Truman’s — and others’ — oft-stated belief that they saw no reason for a “religious” state was based on ignorance of the essential national (or ethnic) component of Judaism that was emphasized (or exaggerated) by Zionist ideology but was always a basic component of Jewish identity, invisible to other Americans who understood Judaism only as a religious belief system comparable to Christianity. Judis mentions this but doesn’t assign it its proper place in the hierarchy of values that led American Jews to ignore Palestinian suffering.
Judis makes it clear that Arab leaders at most points were even less conciliatory than Zionists. He digs deeper into the Palestinian dynamic in which the Mufti of Jerusalem, who had spent the war years in Berlin aiding the Nazi cause, was the paramount leader and he, partly out of (well-deserved) distrust of other Arab leaders, maintained a hard-line set of policies long beyond the point in which they had any relation to political realities. He shows how, as is well-known, Arab leaders had their own priorities in ‘helping” the Palestinians, in which Palestinian welfare played a very small role. While we know now that the Zionists were better prepared for war than were their Arab adversaries, this was not something apparent to many at the time.
Thus, in the context of the time, I can’t really fault American Zionists for their continual and very successful pressure on Truman. If I had been an adult American Jew at that time, even with the values I have now, I probably would have joined the pack and worked for and celebrated Israeli victories. Yet I come to a conclusion similar to Judis’s regarding the situation today, but by a somewhat different route.
I am glad that Israel was established as a Jewish state. I can wish many things were done differently by many people, including Jews, Arabs, and Harry Truman, but even today it is by no means clear that a more just solution would have resulted. As Judis acknowledges, once the Balfour Declaration was issued, it is hard to imagine a peaceful outcome, though he identifies a couple of possible periods.

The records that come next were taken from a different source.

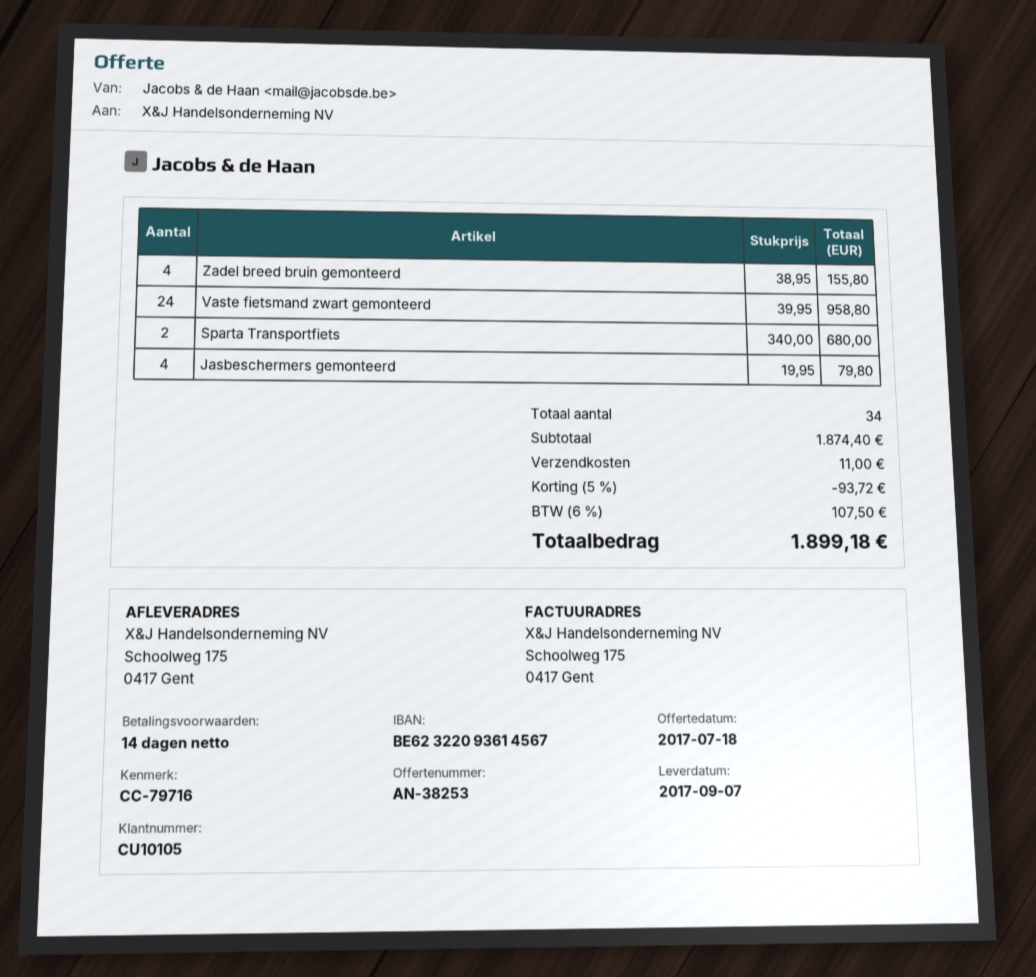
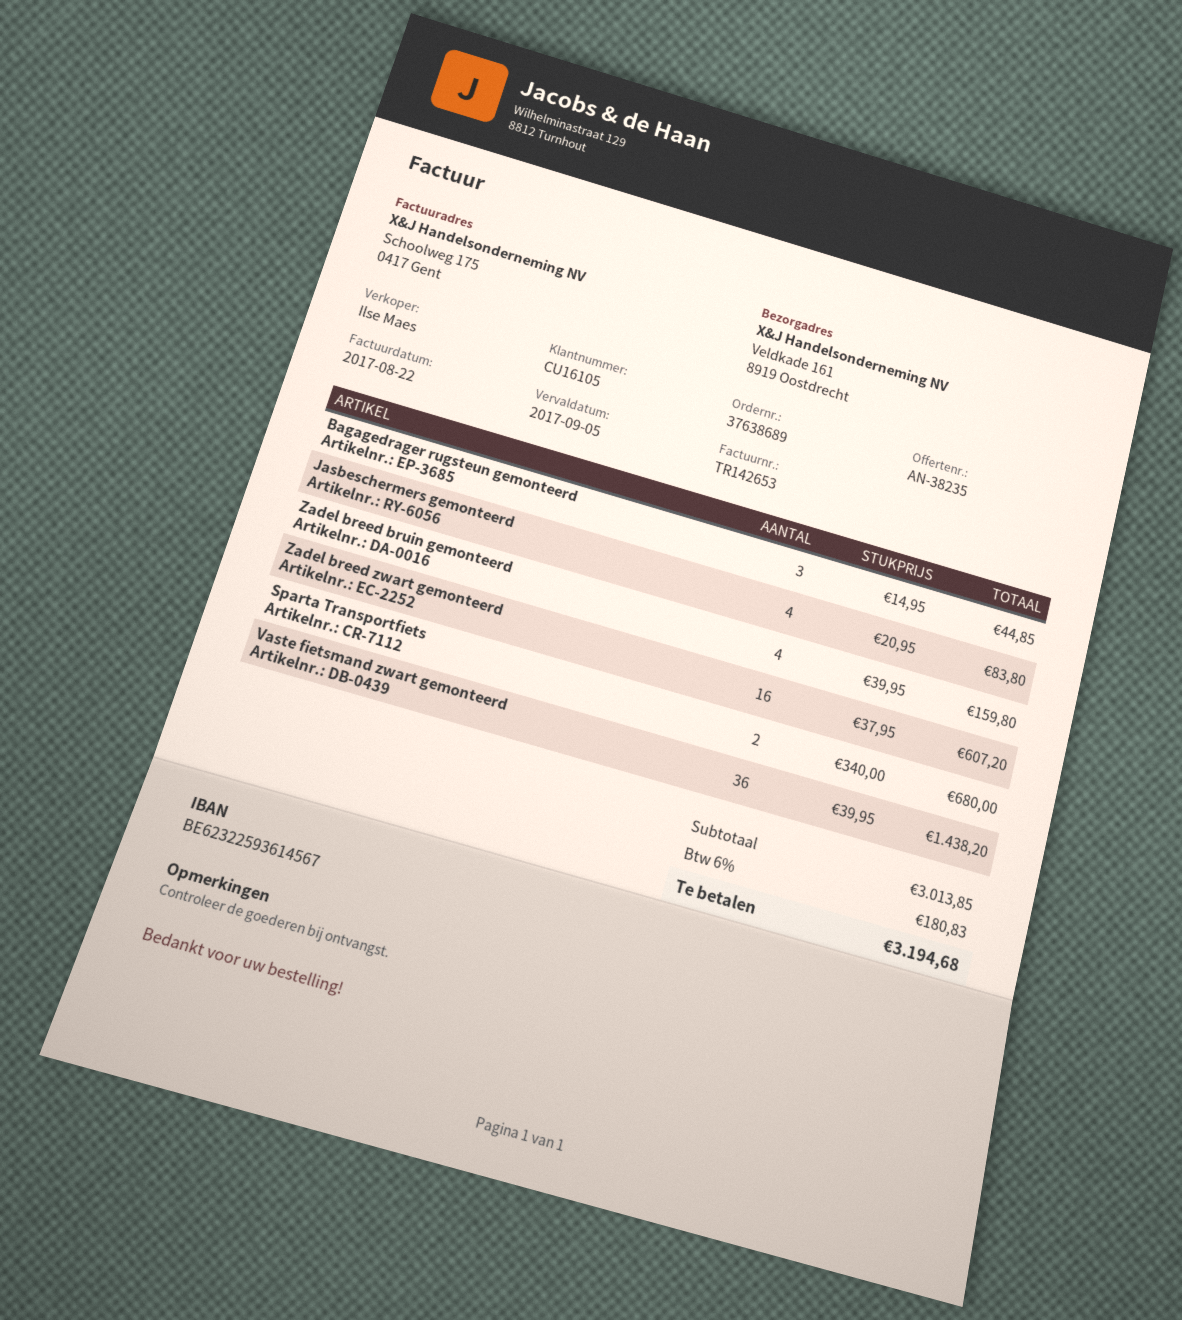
quote number: AN-38253 -> AN-38235
customer number: CU10105 -> CU16105
bank account: BE62322093614567 -> BE62322593614567
ship to: Schoolweg 175, 0417 Gent -> Veldkade 161, 8919 Oostdrecht
Zadel breed bruin gemonteerd: 4 x 38.95 = 155.80 -> 4 x 39.95 = 159.80
Vaste fietsmand zwart gemonteerd: 24 x 39.95 = 958.80 -> 36 x 39.95 = 1438.20
Jasbeschermers gemonteerd: 4 x 19.95 = 79.80 -> 4 x 20.95 = 83.80
Bagagedrager rugsteun gemonteerd: none -> 3 x 14.95 = 44.85
Zadel breed zwart gemonteerd: none -> 16 x 37.95 = 607.20
subtotal: 1874.40 -> 3013.85
discount: 5% = 93.72 -> none
shipping: 11.00 -> none
tax: 6% = 107.50 -> 6% = 180.83
total: 1899.18 -> 3194.68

While there are some similarities to today’s situation — and Judis makes a good case that Obama’s first term, with regard to Israel, has many points in common with Truman’s — the situation of Israel today is totally different than that of the Yishuv in 1948. Israel, though not exactly lacking in enemies, is a successful, recognized and powerful state. Its post-Holocaust fears resemble those of 1948 far more than warranted, but its reality doesn’t. And American Jews who care about its welfare, owe it to Israel to act on that reality and prevent its fears from aborting its future.
Thus, at this point, both American policy and American Jews should care about Palestinians as well. It is a commonplace that a Palestinian state is now in Israel’s interest as well as that of Palestinians themselves. While in early 1948 it was hard to see the Yishuv (the Palestinian Jewish community) as the stronger party, today it is plain. American Jews can learn from Judis’s history that unexamined and unstinting “support” can be as dangerous as heroin is to a junkie.
“Present-mindedness” is a sin in the historical profession. However, I think John Judis succeeds in writing an agenda-driven book that is fair and even-handed, and an excellent history that is simultaneously present-minded. For those who are willing to risk having their preconceptions shaken up, reading it is a worthwhile journey.